[Records drawn from a dataset]

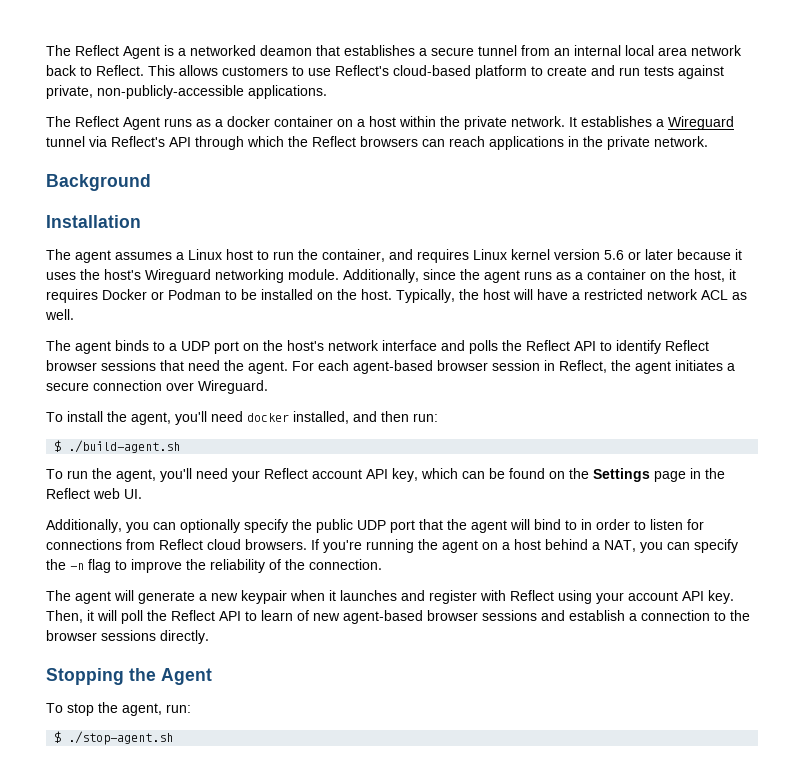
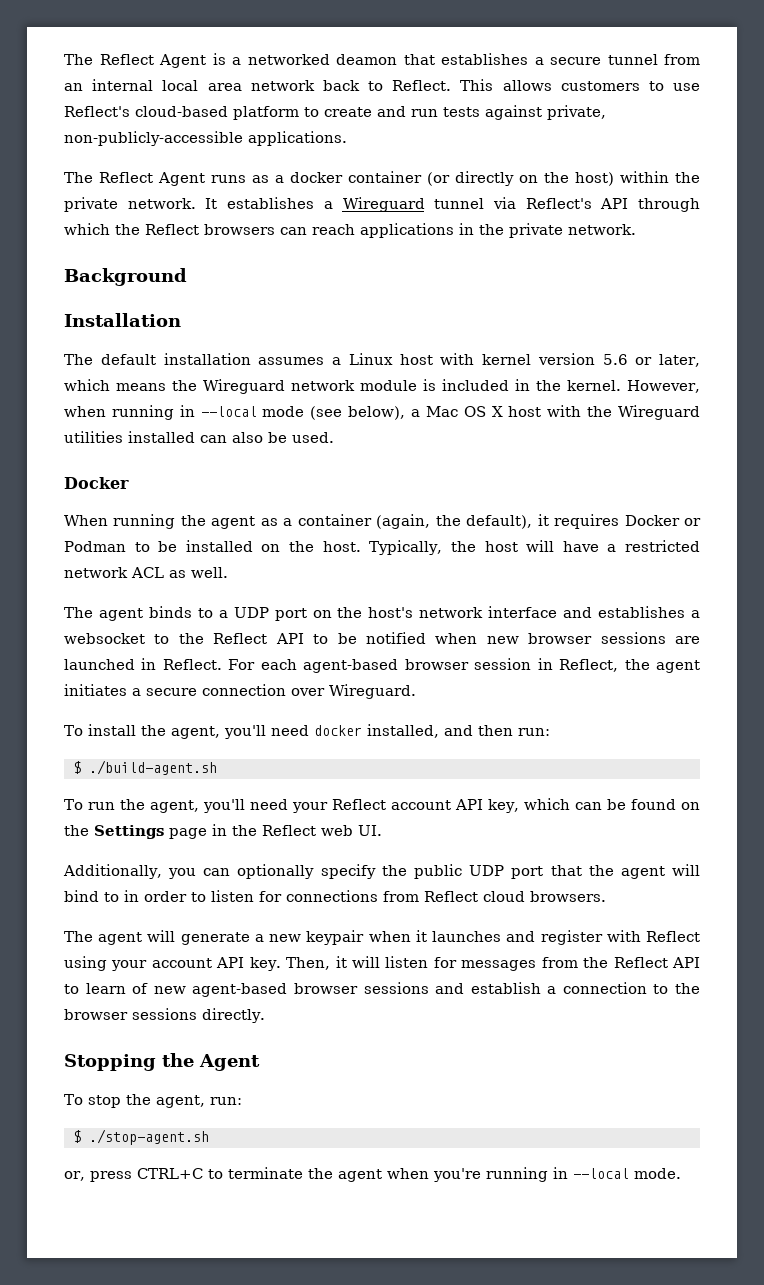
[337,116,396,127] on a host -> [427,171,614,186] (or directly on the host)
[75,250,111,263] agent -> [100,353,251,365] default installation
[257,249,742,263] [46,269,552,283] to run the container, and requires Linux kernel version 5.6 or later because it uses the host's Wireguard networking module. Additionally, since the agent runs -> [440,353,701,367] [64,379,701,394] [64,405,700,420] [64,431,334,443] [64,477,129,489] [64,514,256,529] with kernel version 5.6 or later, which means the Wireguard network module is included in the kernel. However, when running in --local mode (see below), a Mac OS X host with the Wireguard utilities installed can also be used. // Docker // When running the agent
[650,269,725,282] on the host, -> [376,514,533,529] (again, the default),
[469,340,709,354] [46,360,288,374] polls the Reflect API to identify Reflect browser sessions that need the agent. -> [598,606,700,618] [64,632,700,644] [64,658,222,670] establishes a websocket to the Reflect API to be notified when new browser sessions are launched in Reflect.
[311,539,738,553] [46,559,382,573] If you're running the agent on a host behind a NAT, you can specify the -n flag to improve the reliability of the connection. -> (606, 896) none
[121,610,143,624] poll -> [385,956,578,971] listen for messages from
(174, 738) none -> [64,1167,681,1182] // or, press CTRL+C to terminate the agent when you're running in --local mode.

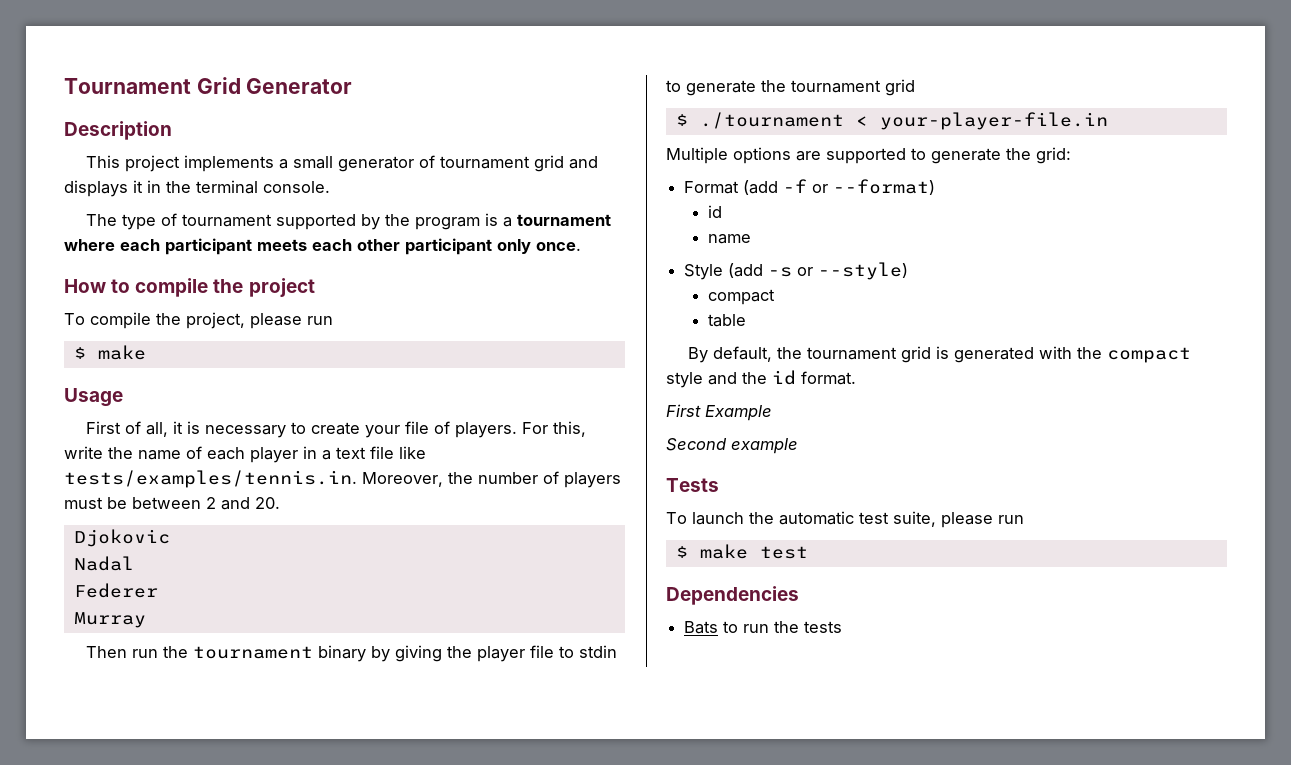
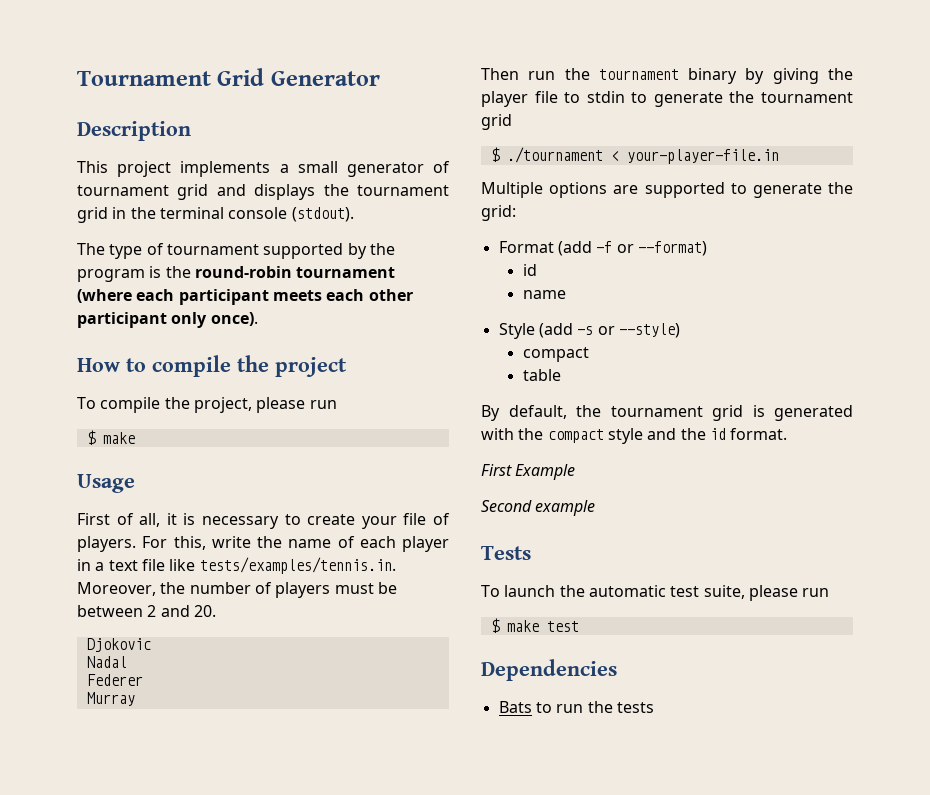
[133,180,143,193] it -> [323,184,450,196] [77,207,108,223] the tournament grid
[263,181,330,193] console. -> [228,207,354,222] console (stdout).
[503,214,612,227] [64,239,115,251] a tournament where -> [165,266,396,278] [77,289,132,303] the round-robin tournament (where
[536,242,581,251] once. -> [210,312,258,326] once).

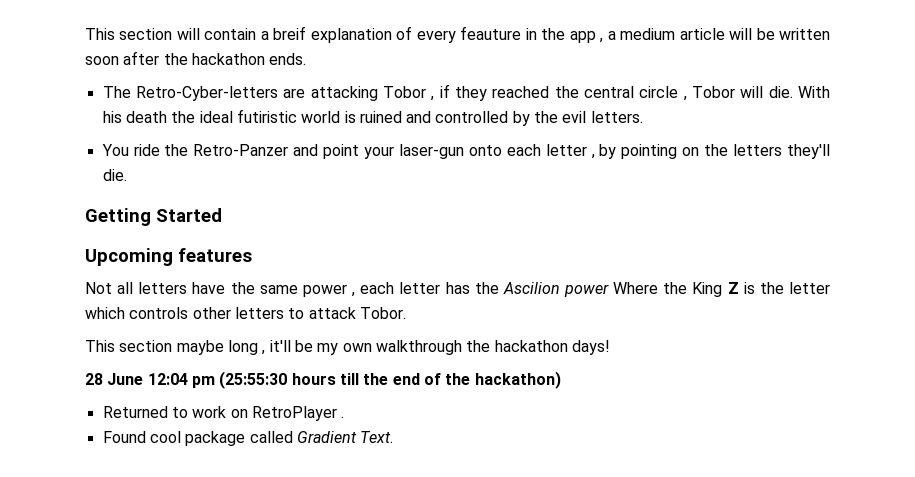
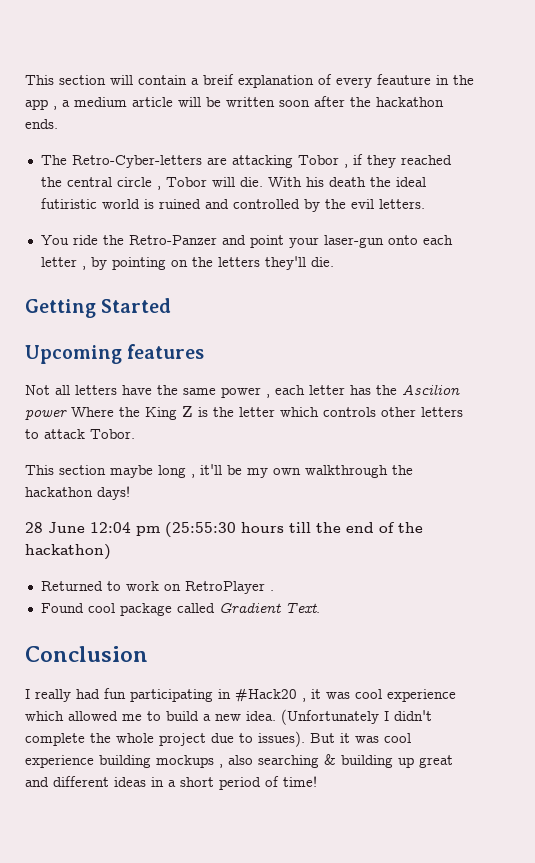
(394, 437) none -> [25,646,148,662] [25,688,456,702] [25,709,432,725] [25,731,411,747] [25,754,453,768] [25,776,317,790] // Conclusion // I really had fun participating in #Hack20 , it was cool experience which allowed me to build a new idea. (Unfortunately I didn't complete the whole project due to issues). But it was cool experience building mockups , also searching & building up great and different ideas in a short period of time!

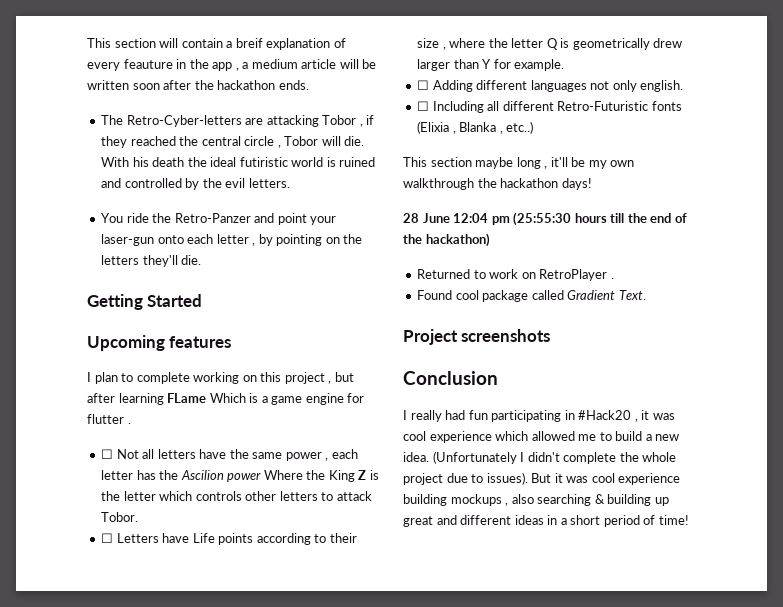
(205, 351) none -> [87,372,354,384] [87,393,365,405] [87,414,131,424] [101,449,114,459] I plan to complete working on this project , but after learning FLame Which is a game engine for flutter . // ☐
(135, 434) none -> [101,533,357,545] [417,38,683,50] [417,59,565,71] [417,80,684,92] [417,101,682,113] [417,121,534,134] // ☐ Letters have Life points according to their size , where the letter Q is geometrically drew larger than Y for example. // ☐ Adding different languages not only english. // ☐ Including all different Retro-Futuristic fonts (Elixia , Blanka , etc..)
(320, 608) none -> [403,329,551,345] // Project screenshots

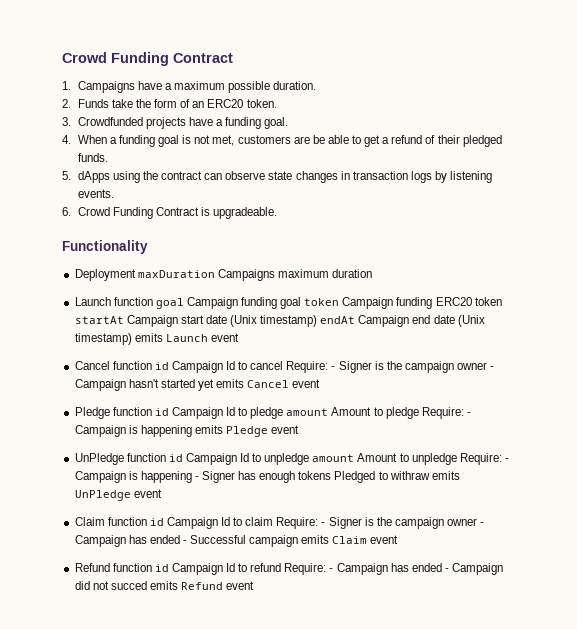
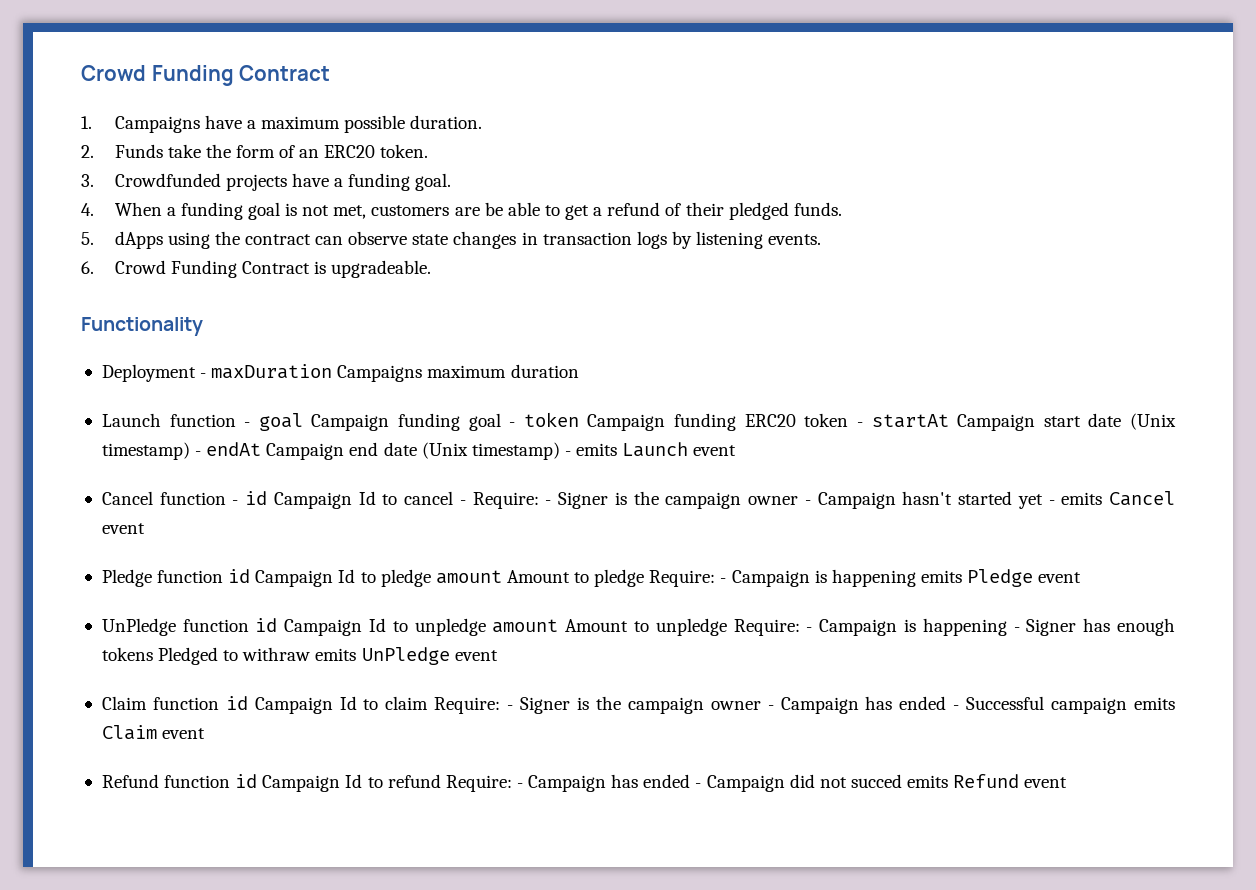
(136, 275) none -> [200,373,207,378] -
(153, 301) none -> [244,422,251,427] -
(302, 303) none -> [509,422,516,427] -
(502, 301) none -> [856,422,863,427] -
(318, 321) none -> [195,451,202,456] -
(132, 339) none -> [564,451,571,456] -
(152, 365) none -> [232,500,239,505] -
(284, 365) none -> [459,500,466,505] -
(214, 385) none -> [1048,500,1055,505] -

# Directions
Pick from the records each line that contains the word "default" and show it.

# Your response
[75,250,111,263] agent -> [100,353,251,365] default installation
[650,269,725,282] on the host, -> [376,514,533,529] (again, the default),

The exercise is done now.